Dennoch zeigen der zunehmende Mangel an Lehrkräften, die steigenden Kündigungszahlen und die wachsende Unzufriedenheit im System, dass etwas nicht stimmt mit dem deutschen Bildungssystem. Seit Jahrzehnten werden die Ergebnisse der Schülerinnen und Schüler in internationalen Vergleichsstudien schwächer, psychische Erkrankungen bei Lernenden und Lehrenden nehmen zu. All das hat sicher nicht nur, aber auch, mit Schule zu tun.
Leider sind Kinder aber, wie Aladin El Mafaalani schreibt eine „Minderheit ohne Schutz“. Bildungspolitik spielt eine untergeordnete Rolle und wir führen nicht die notwendigen Diskussionen über Medien- und Demokratiebildung, psychische Gesundheit, Resilienz und Kompetenzen für das 21. Jahrhundert.

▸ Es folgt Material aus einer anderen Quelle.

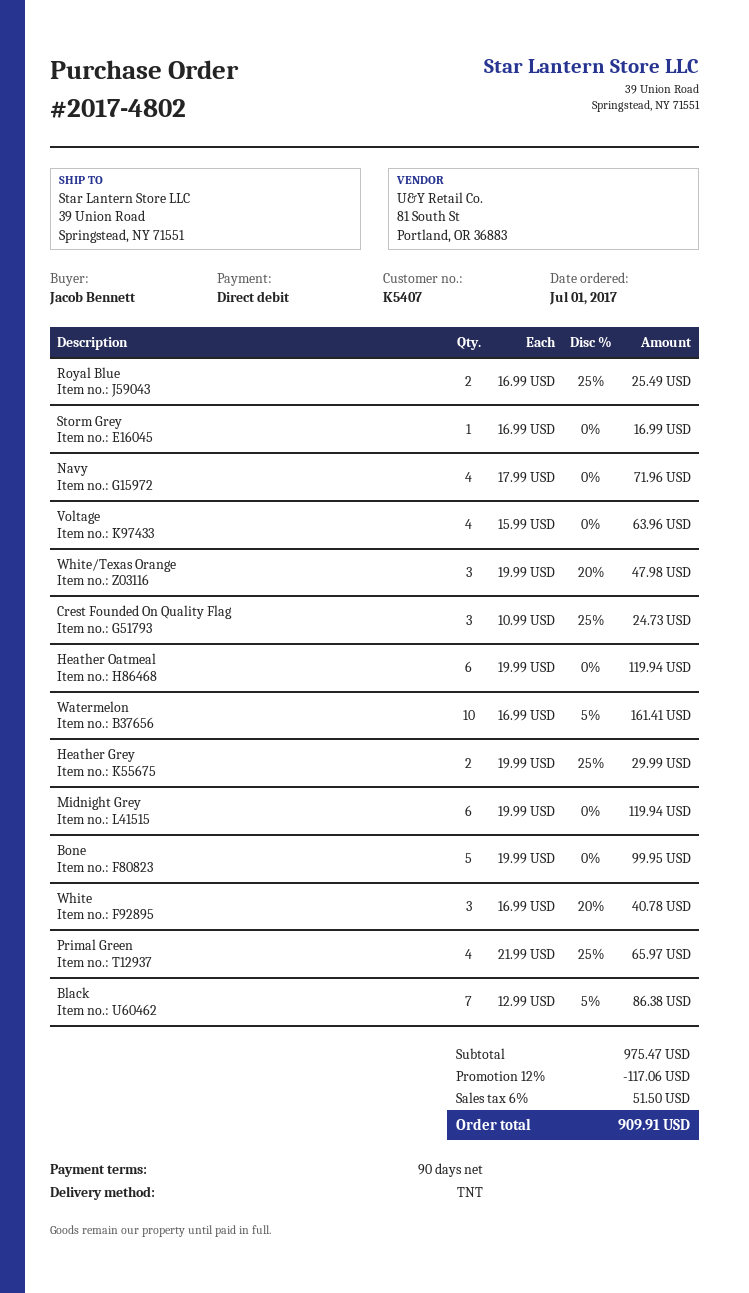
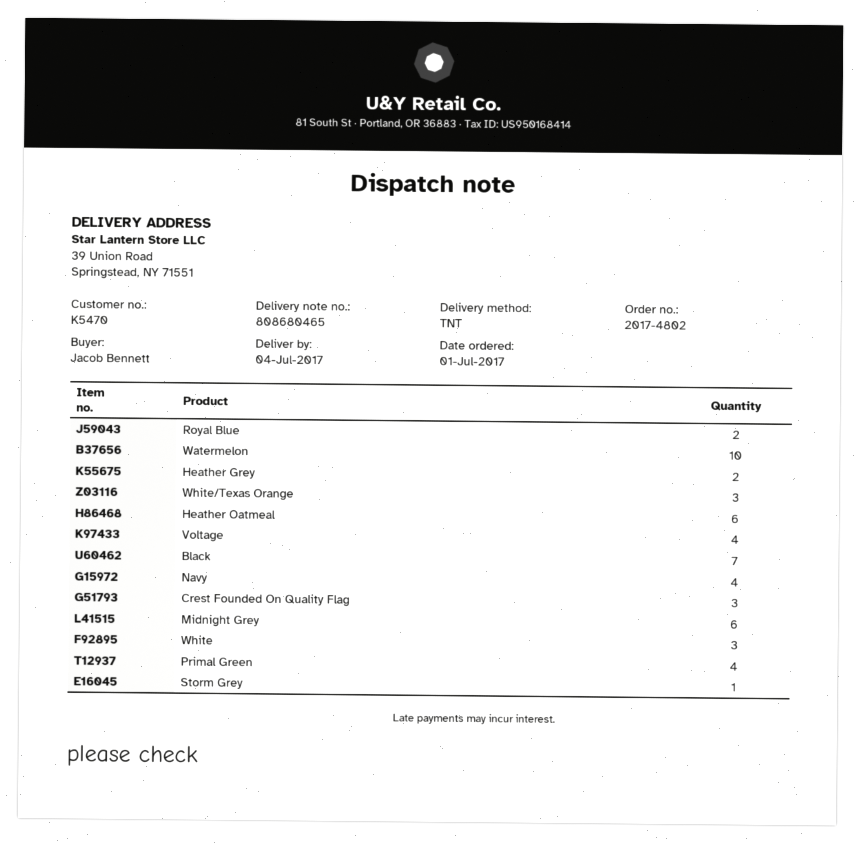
customer number: K5407 -> K5470
Bone: 5 -> none

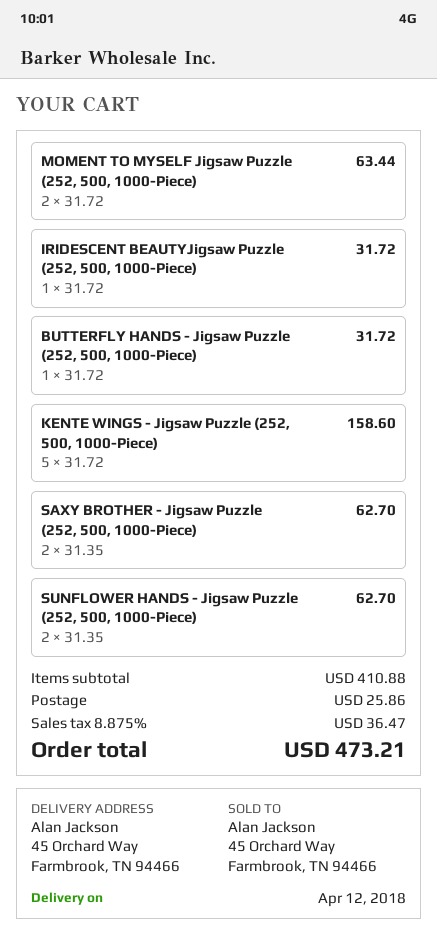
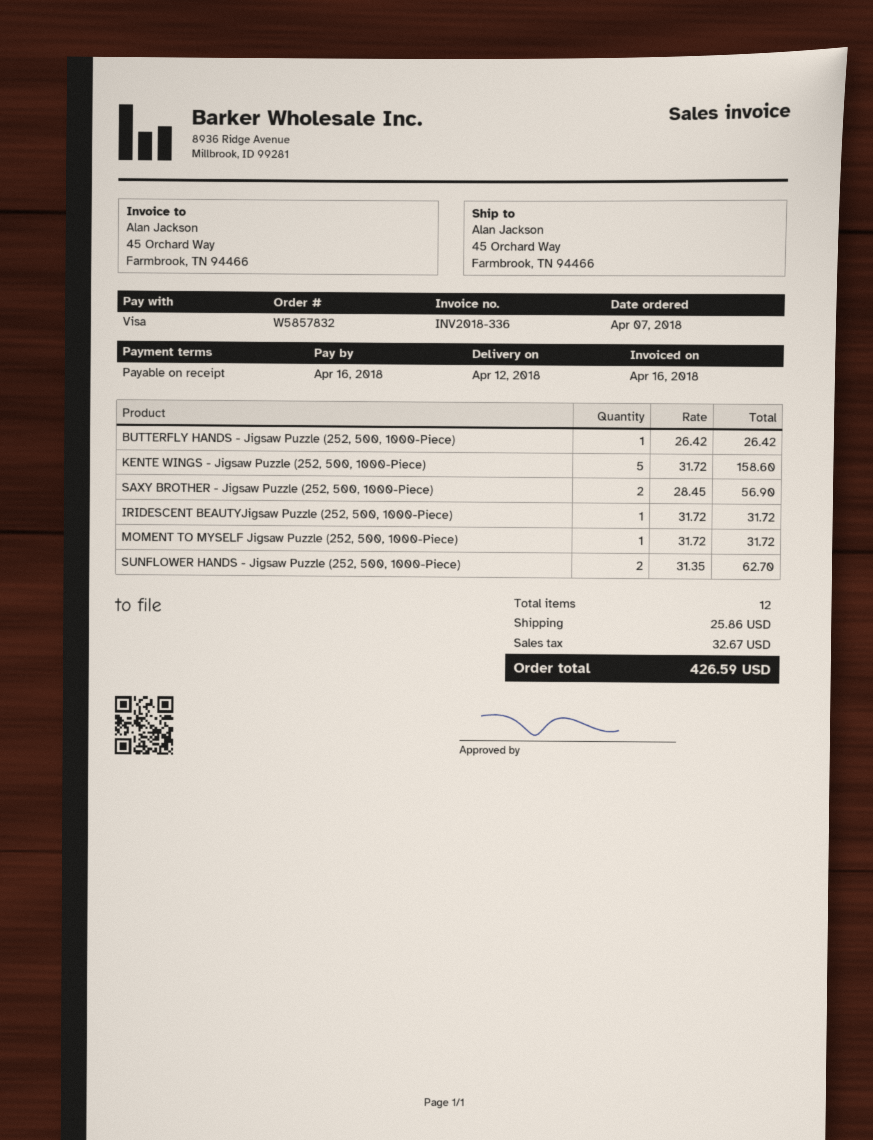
MOMENT TO MYSELF Jigsaw Puzzle (252, 500, 1000-Piece): 2 x 31.72 = 63.44 -> 1 x 31.72 = 31.72
BUTTERFLY HANDS - Jigsaw Puzzle (252, 500, 1000-Piece): 1 x 31.72 = 31.72 -> 1 x 26.42 = 26.42
SAXY BROTHER - Jigsaw Puzzle (252, 500, 1000-Piece): 2 x 31.35 = 62.70 -> 2 x 28.45 = 56.90
tax: 36.47 -> 32.67
total: 473.21 -> 426.59

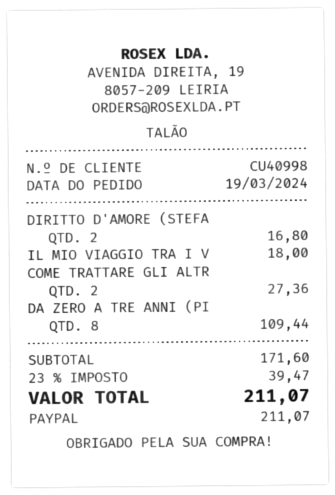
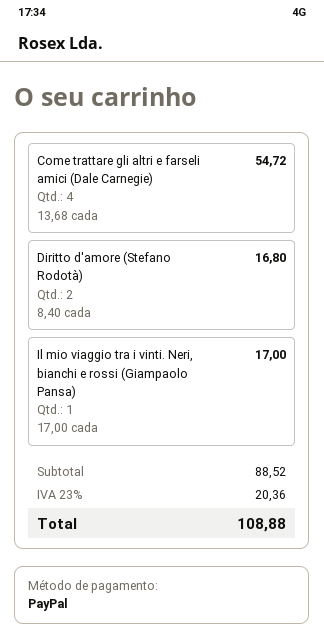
IL MIO VIAGGIO TRA I V: 1 for 18.00 -> 1 for 17.00
COME TRATTARE GLI ALTR: 2 for 27.36 -> 4 for 54.72
DA ZERO A TRE ANNI (PI: 8 for 109.44 -> none
subtotal: 171.60 -> 88.52
tax: 23% = 39.47 -> 23% = 20.36
total: 211.07 -> 108.88

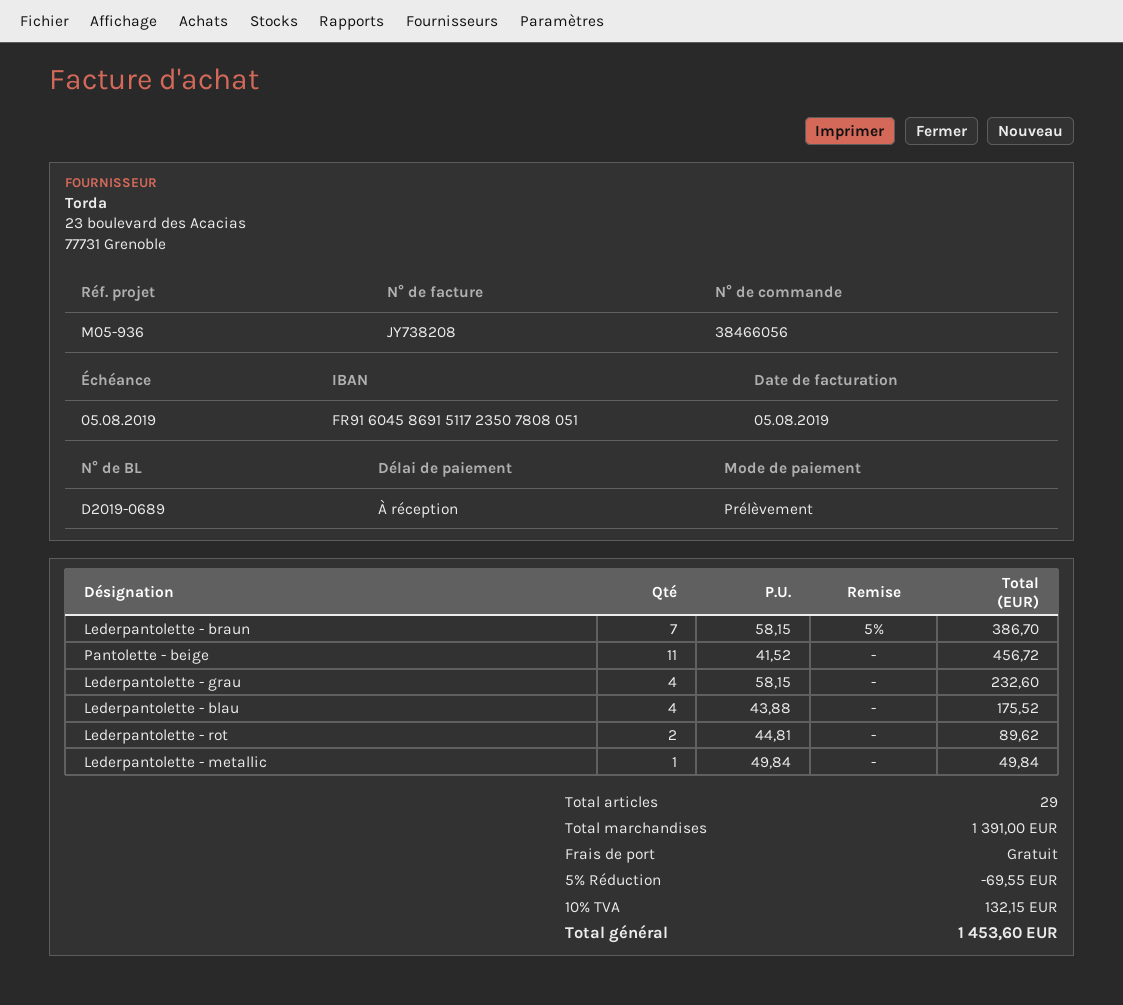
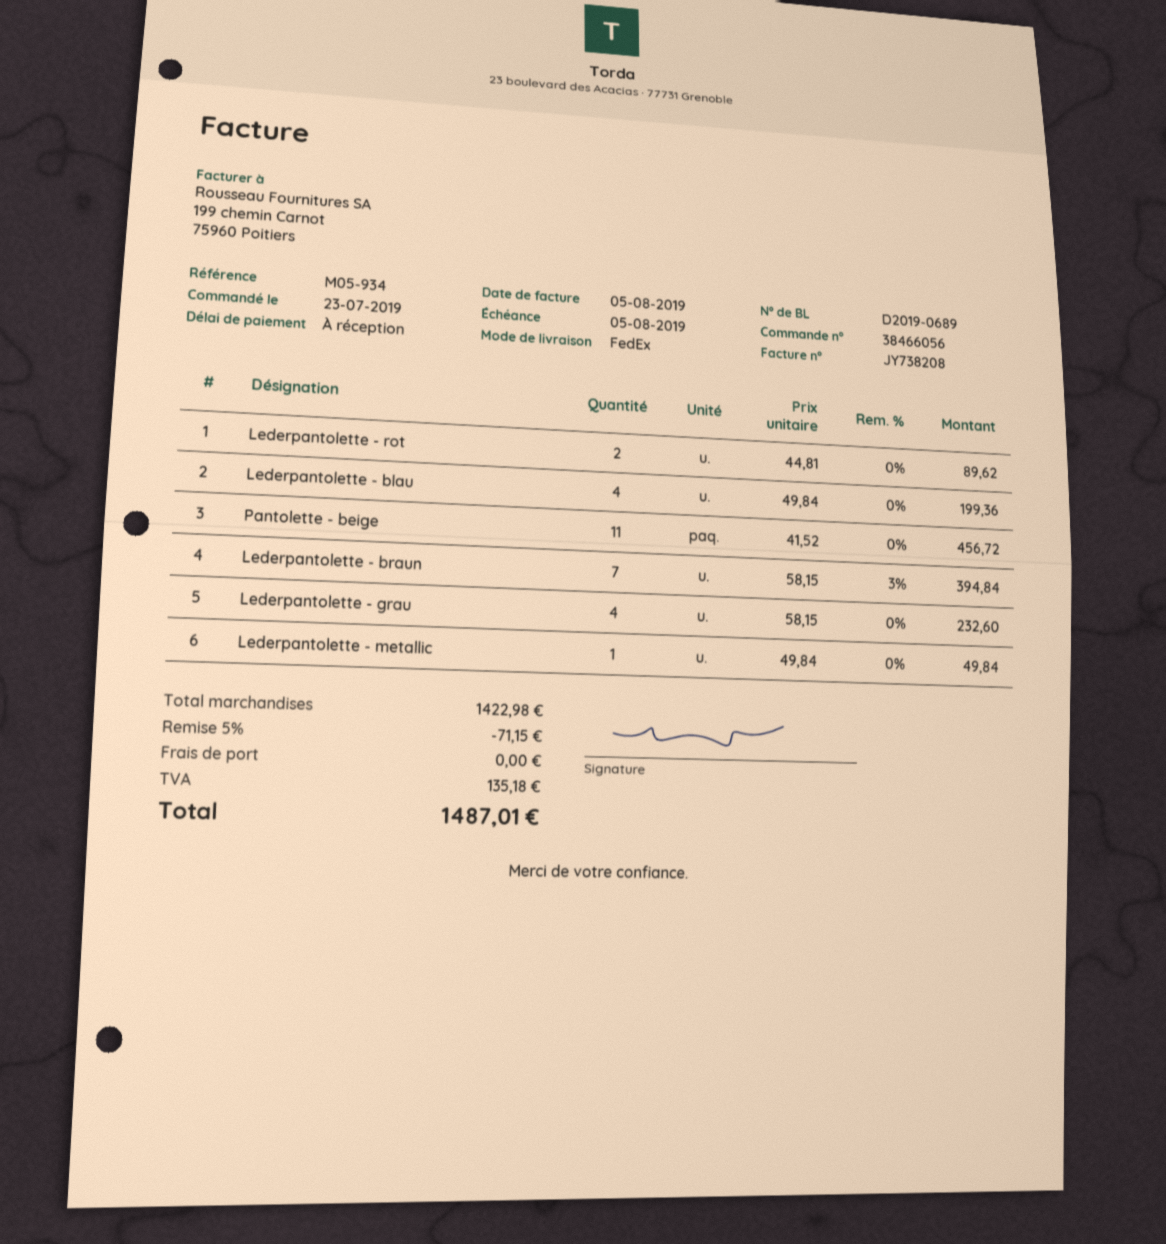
reference: M05-936 -> M05-934
Lederpantolette - braun: 7 x 58.15 - 5% = 386.70 -> 7 x 58.15 - 3% = 394.84
Lederpantolette - blau: 4 x 43.88 = 175.52 -> 4 x 49.84 = 199.36
subtotal: 1391.00 -> 1422.98
discount: 5% = 69.55 -> 5% = 71.15
tax: 132.15 -> 135.18
total: 1453.60 -> 1487.01

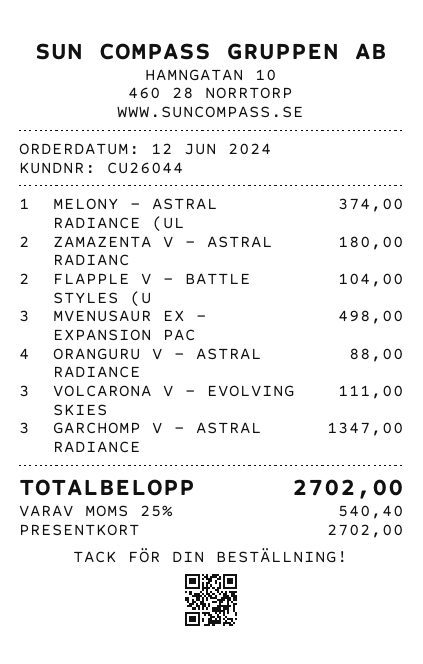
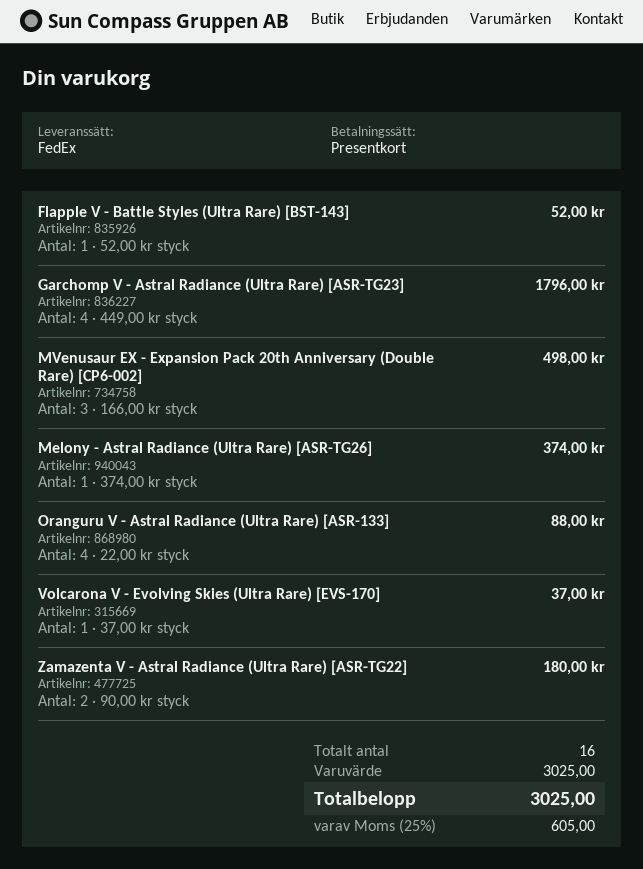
FLAPPLE V - BATTLE STYLES (U: 2 for 104.00 -> 1 for 52.00
VOLCARONA V - EVOLVING SKIES: 3 for 111.00 -> 1 for 37.00
GARCHOMP V - ASTRAL RADIANCE: 3 for 1347.00 -> 4 for 1796.00
tax: 25% = 540.40 -> 25% = 605.00
total: 2702.00 -> 3025.00

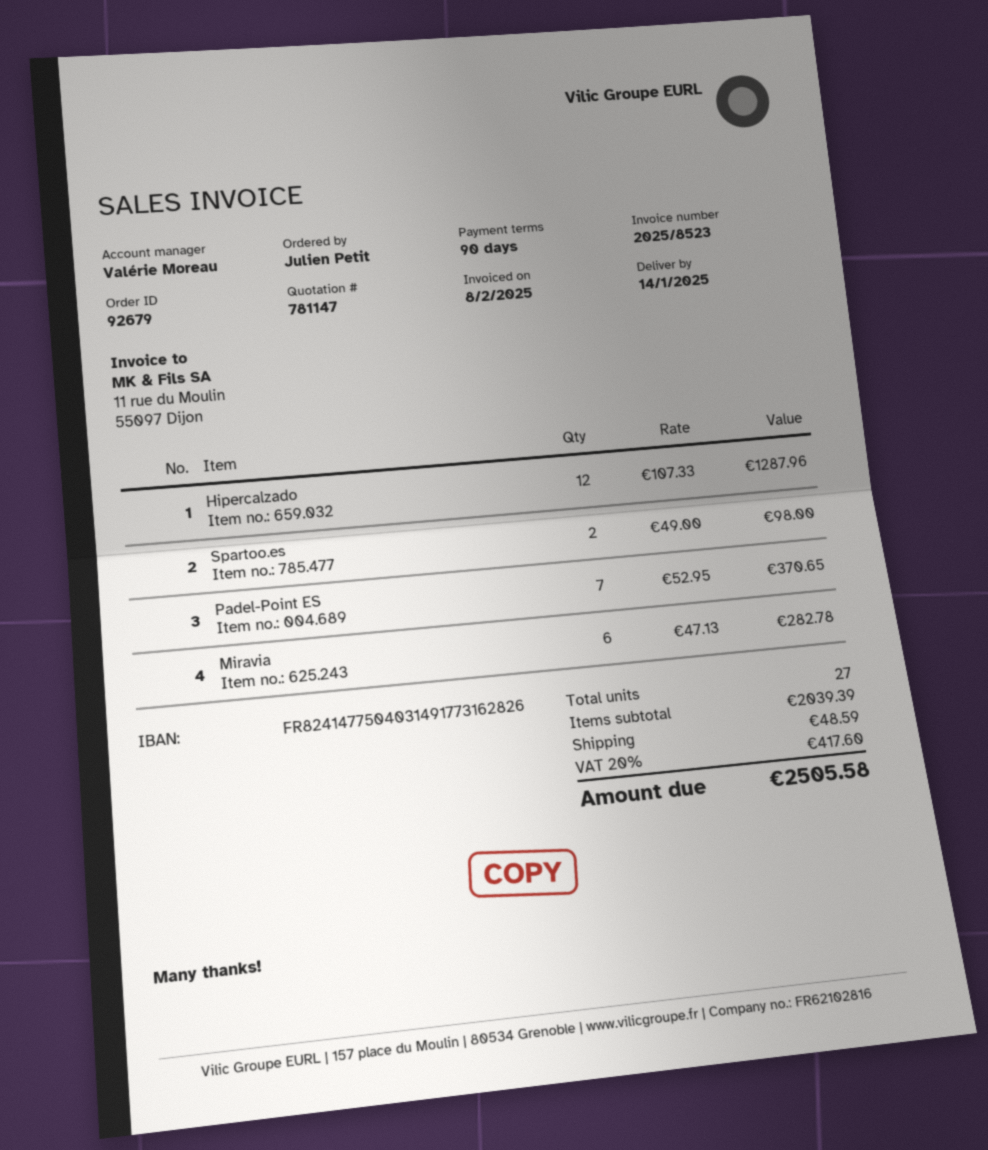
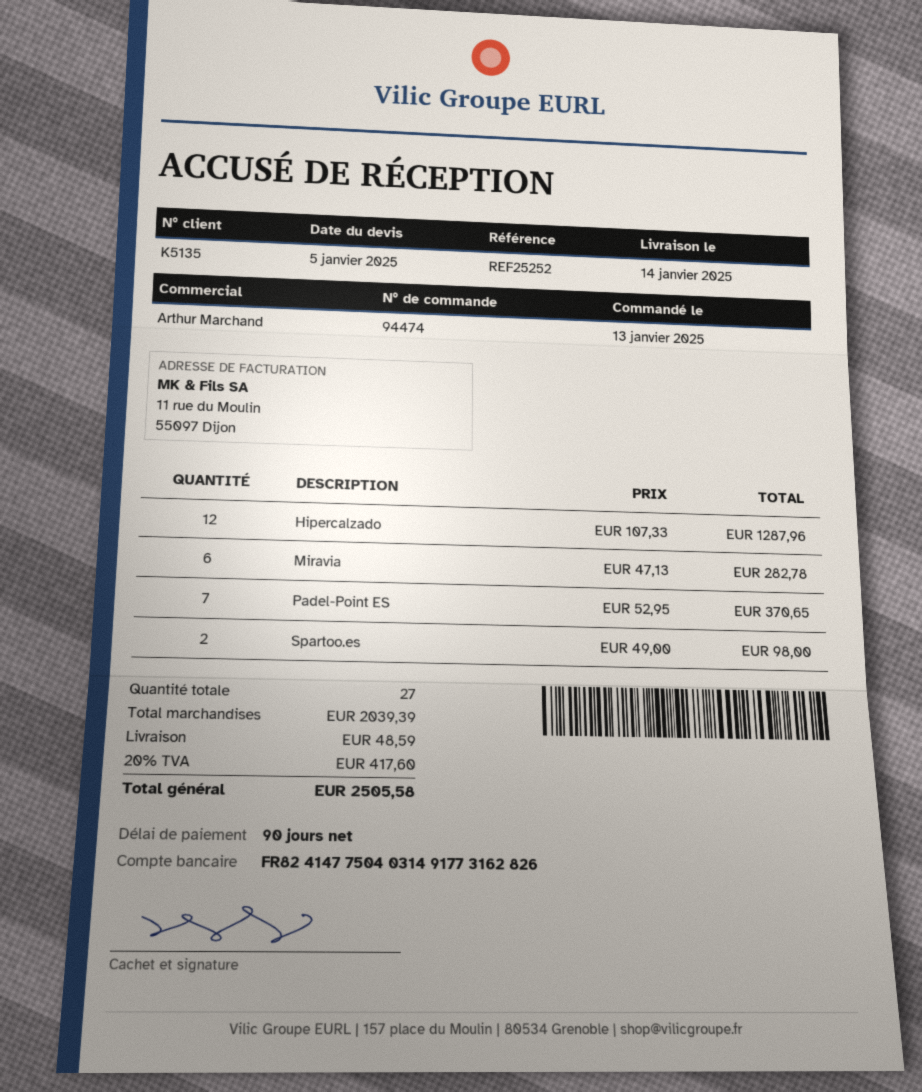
order number: 92679 -> 94474
sales rep: Valérie Moreau -> Arthur Marchand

Bleibt zu hoffen, dass die Kündigungen von Lehrkräften nicht exponentiell wachsen, wie laut Christian Stöcker so viele Prozesse in den letzten Jahrzehnten. Bleibt zu hoffen, das wirklich viele der Kündigenden helfen, die notwendigen Diskussionen voranzutreiben. Und bleibt zu hoffen, dass Politik und Gesellschaft erkennen, dass die beste Vorsorge für eine gute Zukunft eine gute und zeitgemäße Bildung im hier und jetzt ist.